■ EXERCISE BRIEF ■
Scan the entries below. Return every line that includes "subtotal".
DATA EXTRACTS START
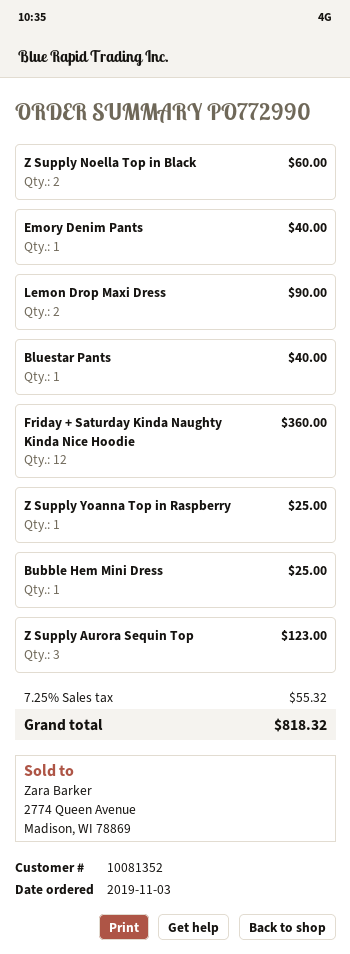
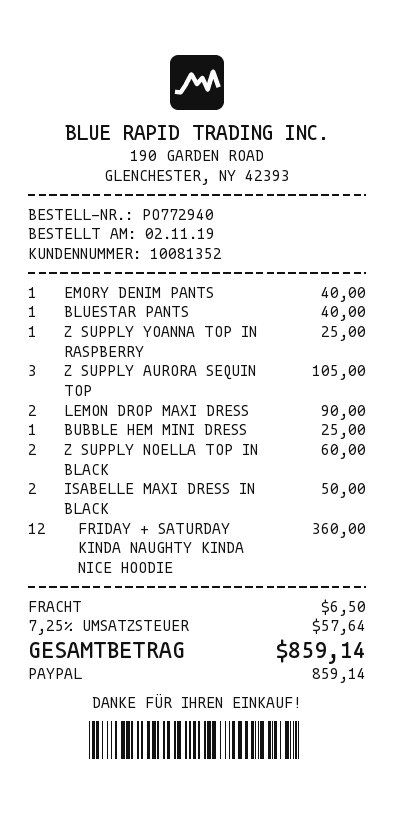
order number: PO772990 -> PO772940
order date: 2019-11-03 -> 2019-11-02
Z Supply Aurora Sequin Top: 3 for 123.00 -> 3 for 105.00
ISABELLE MAXI DRESS IN BLACK: none -> 2 for 50.00
shipping: none -> 6.50
tax: 7.25% = 55.32 -> 7.25% = 57.64
total: 818.32 -> 859.14

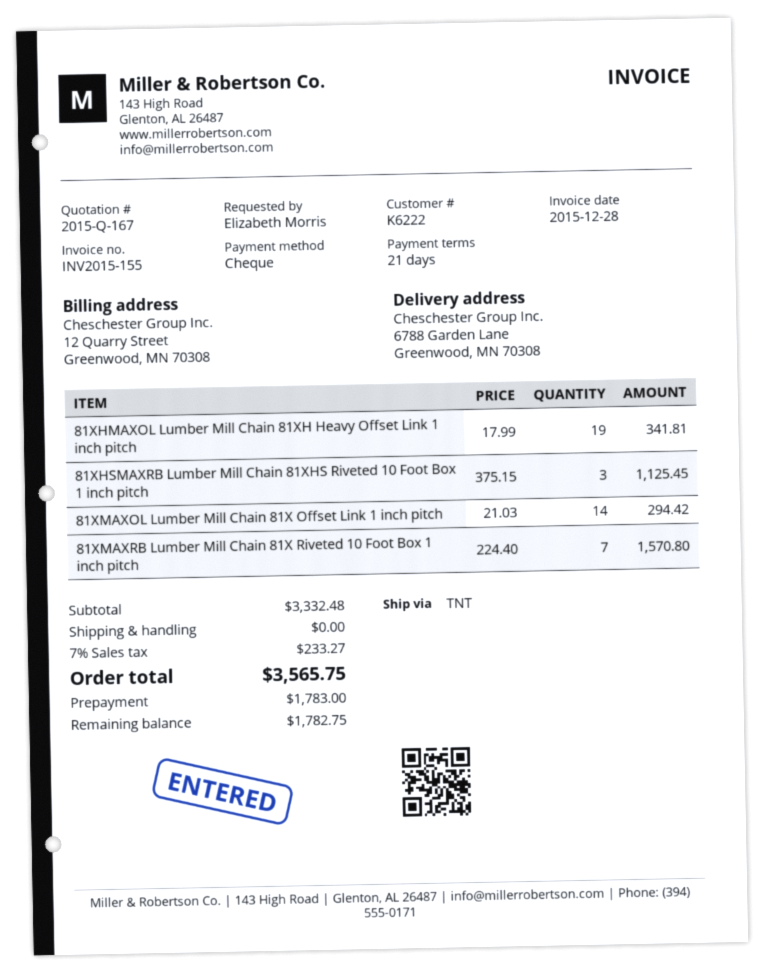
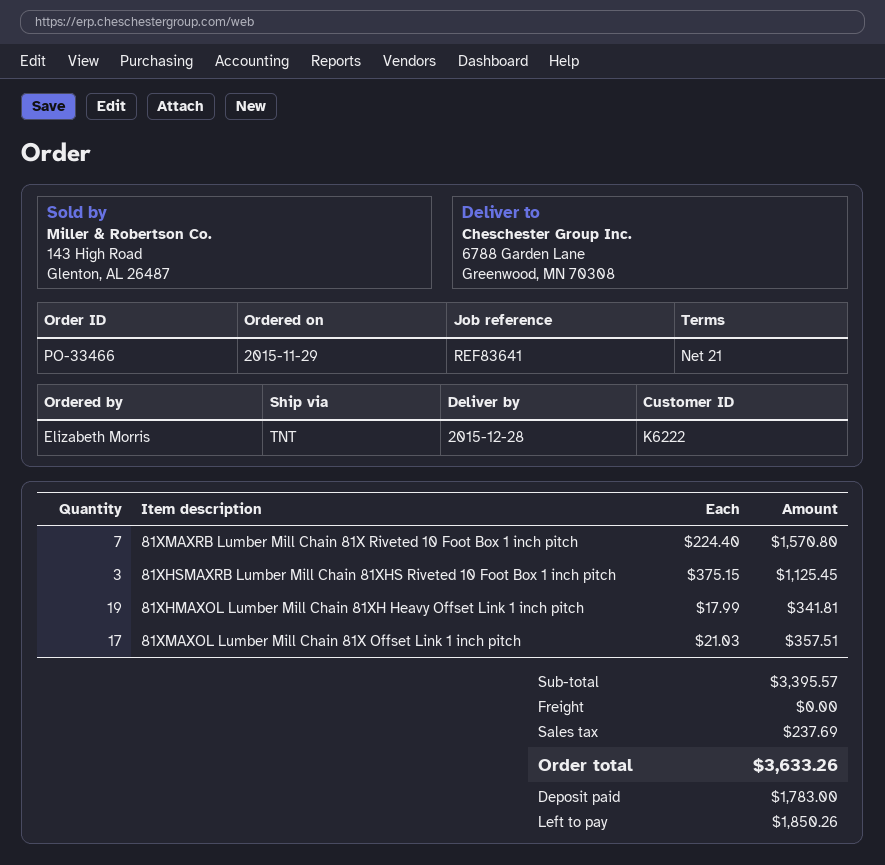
81XMAXOL Lumber Mill Chain 81X Offset Link 1 inch pitch: 14 x 21.03 = 294.42 -> 17 x 21.03 = 357.51
subtotal: 3332.48 -> 3395.57
tax: 233.27 -> 237.69
total: 3565.75 -> 3633.26
balance: 1782.75 -> 1850.26

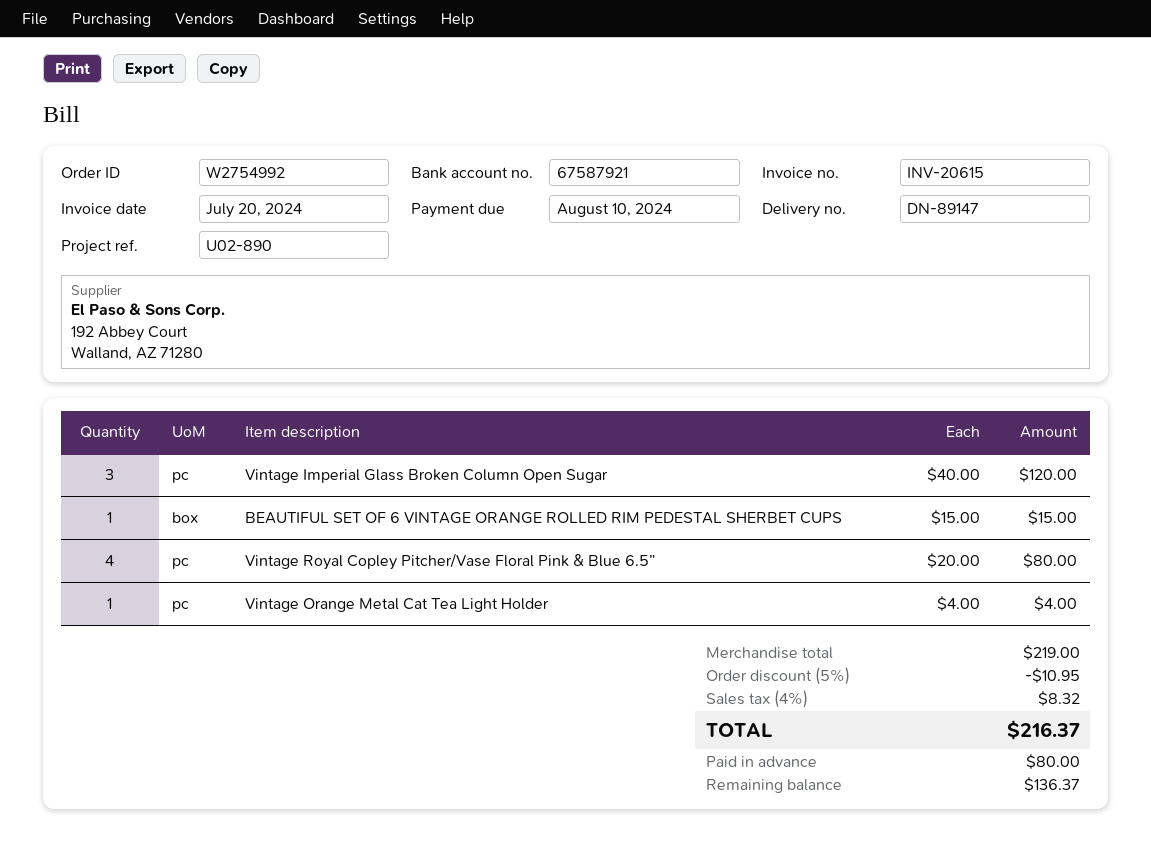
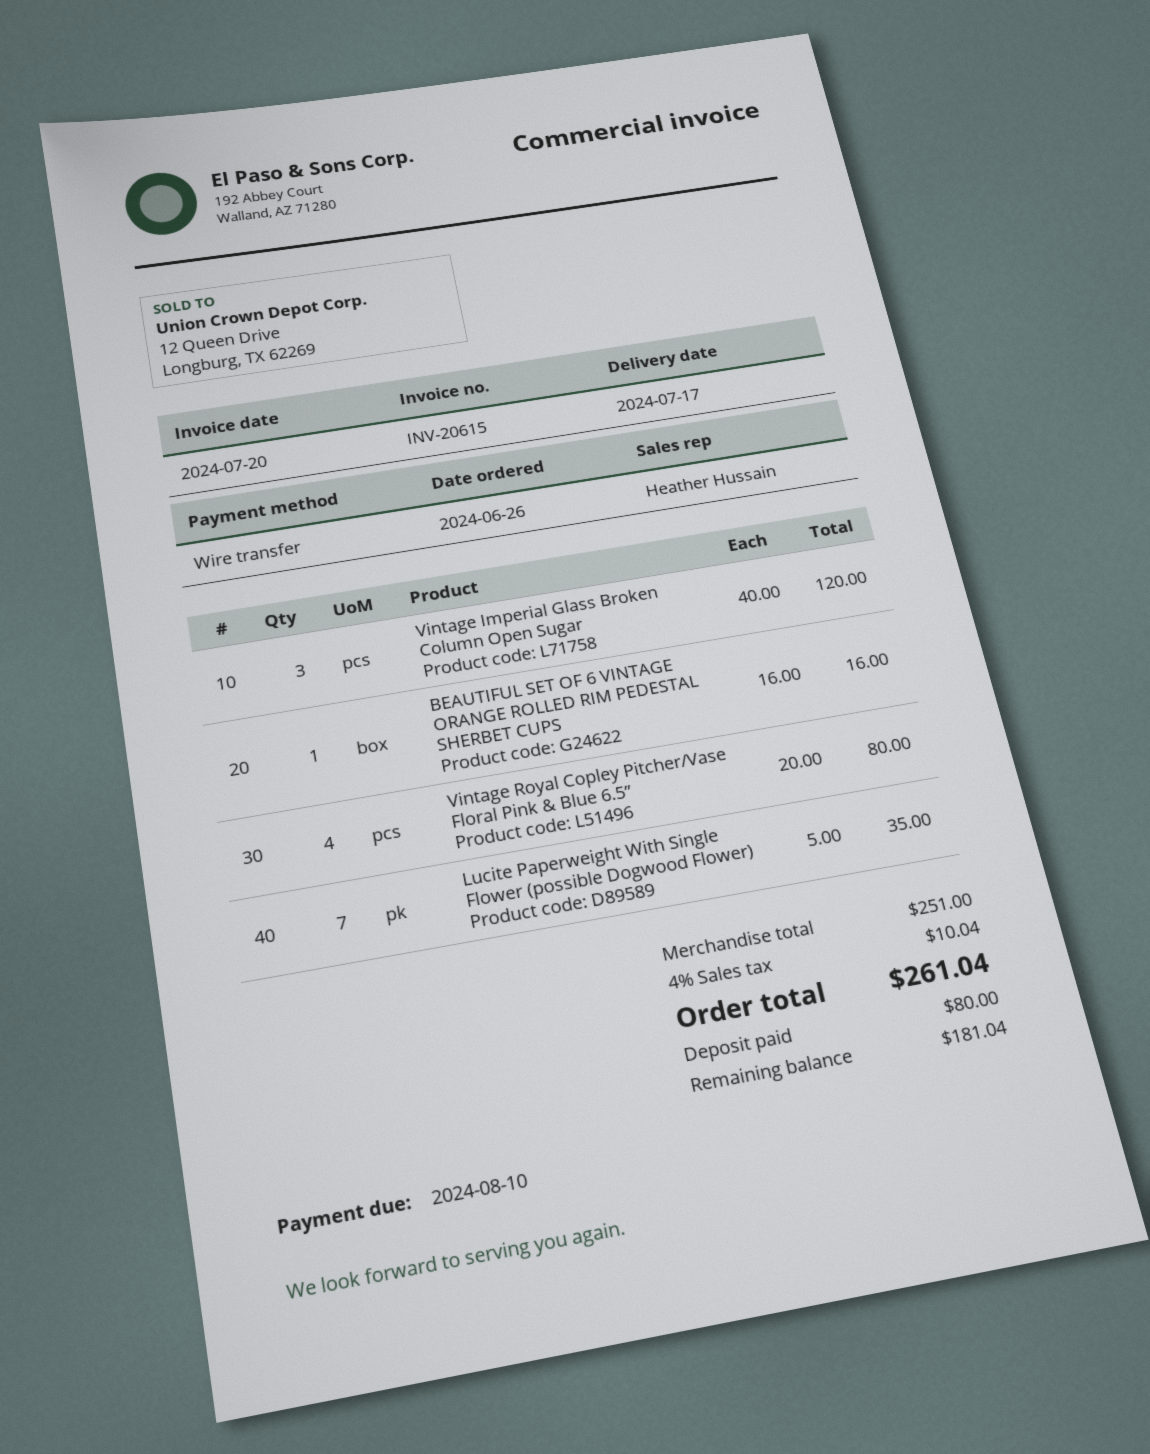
BEAUTIFUL SET OF 6 VINTAGE ORANGE ROLLED RIM PEDESTAL SHERBET CUPS: 1 x 15.00 = 15.00 -> 1 x 16.00 = 16.00
Vintage Orange Metal Cat Tea Light Holder: 1 x 4.00 = 4.00 -> none
Lucite Paperweight With Single Flower (possible Dogwood Flower): none -> 7 x 5.00 = 35.00
subtotal: 219.00 -> 251.00
discount: 5% = 10.95 -> none
tax: 4% = 8.32 -> 4% = 10.04
total: 216.37 -> 261.04
balance: 136.37 -> 181.04

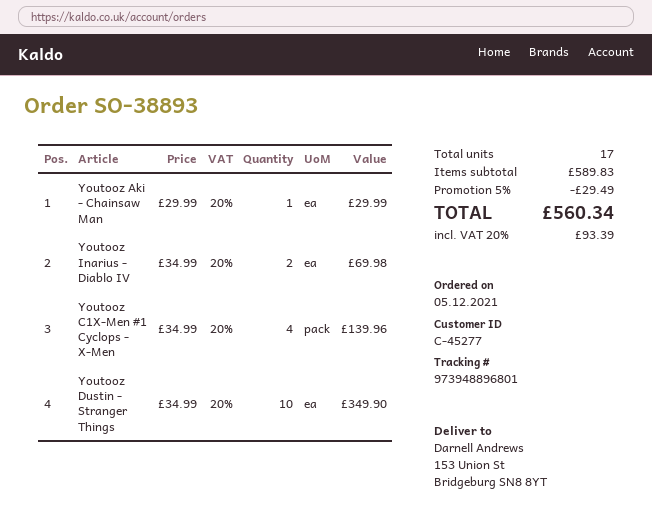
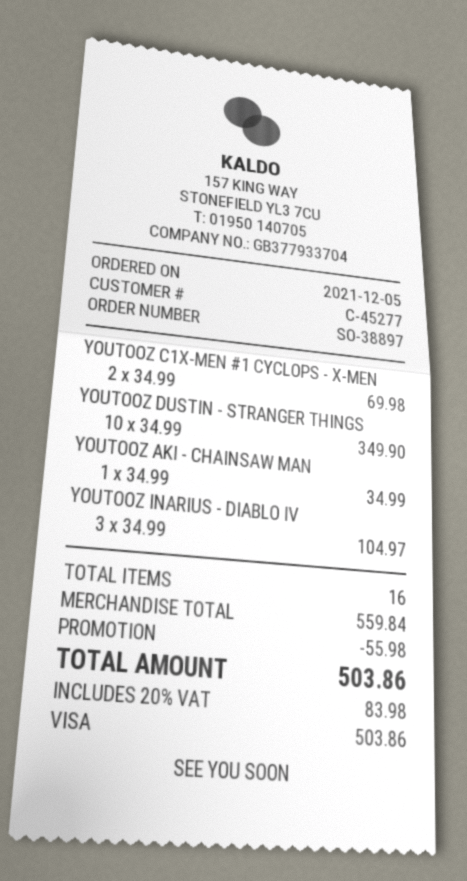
order number: SO-38893 -> SO-38897
Youtooz Aki - Chainsaw Man: 1 x 29.99 = 29.99 -> 1 x 34.99 = 34.99
Youtooz Inarius - Diablo IV: 2 x 34.99 = 69.98 -> 3 x 34.99 = 104.97
Youtooz C1X-Men #1 Cyclops - X-Men: 4 x 34.99 = 139.96 -> 2 x 34.99 = 69.98
total quantity: 17 -> 16
subtotal: 589.83 -> 559.84
discount: 29.49 -> 55.98
tax: 20% = 93.39 -> 20% = 83.98
total: 560.34 -> 503.86

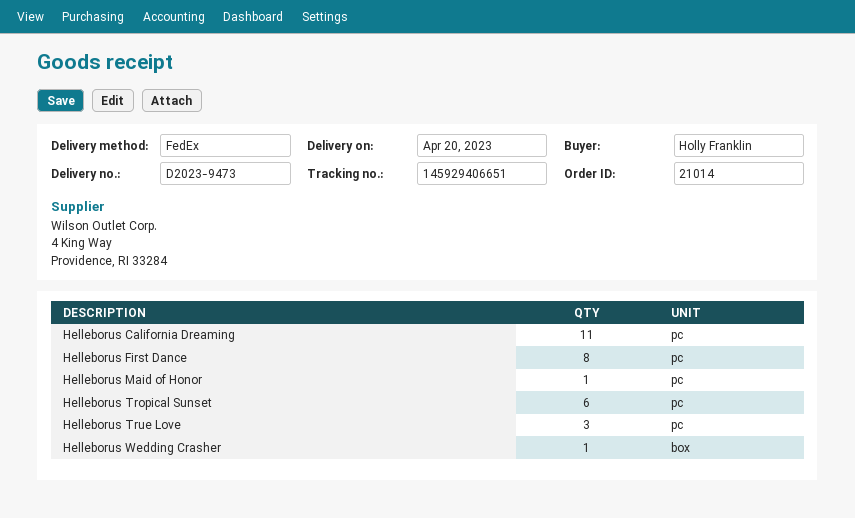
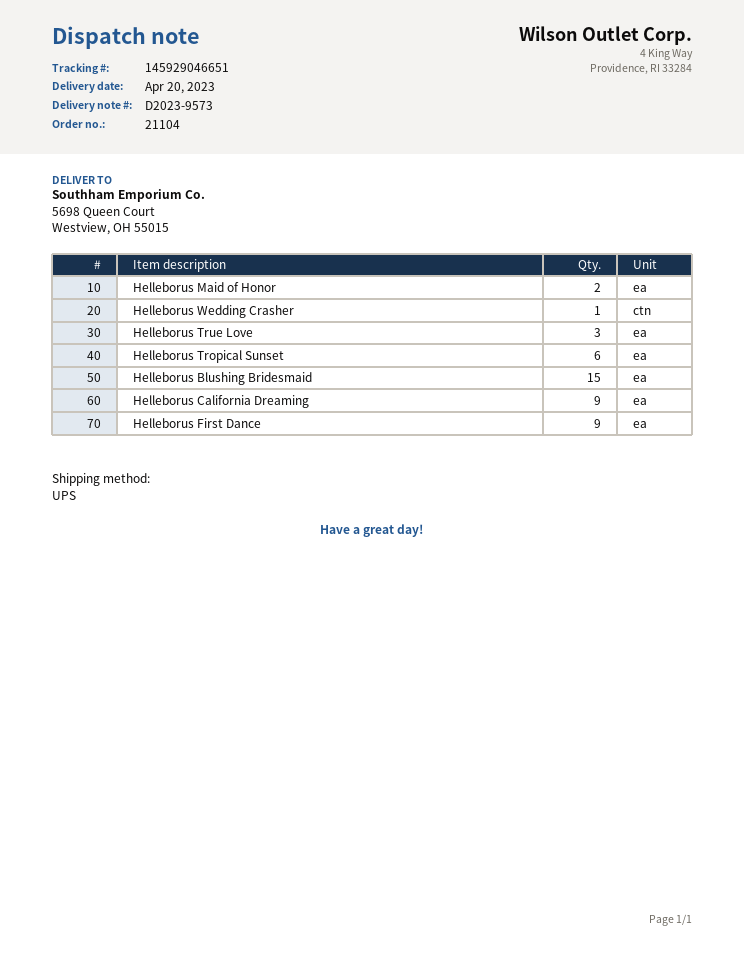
order number: 21014 -> 21104
delivery note number: D2023-9473 -> D2023-9573
shipping method: FedEx -> UPS
tracking number: 145929406651 -> 145929046651
Helleborus California Dreaming: 11 -> 9
Helleborus First Dance: 8 -> 9
Helleborus Maid of Honor: 1 -> 2
Helleborus Blushing Bridesmaid: none -> 15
DATA EXTRACTS END
■ SOLUTION FOR THIS EXERCISE ■
subtotal: 3332.48 -> 3395.57
subtotal: 219.00 -> 251.00
subtotal: 589.83 -> 559.84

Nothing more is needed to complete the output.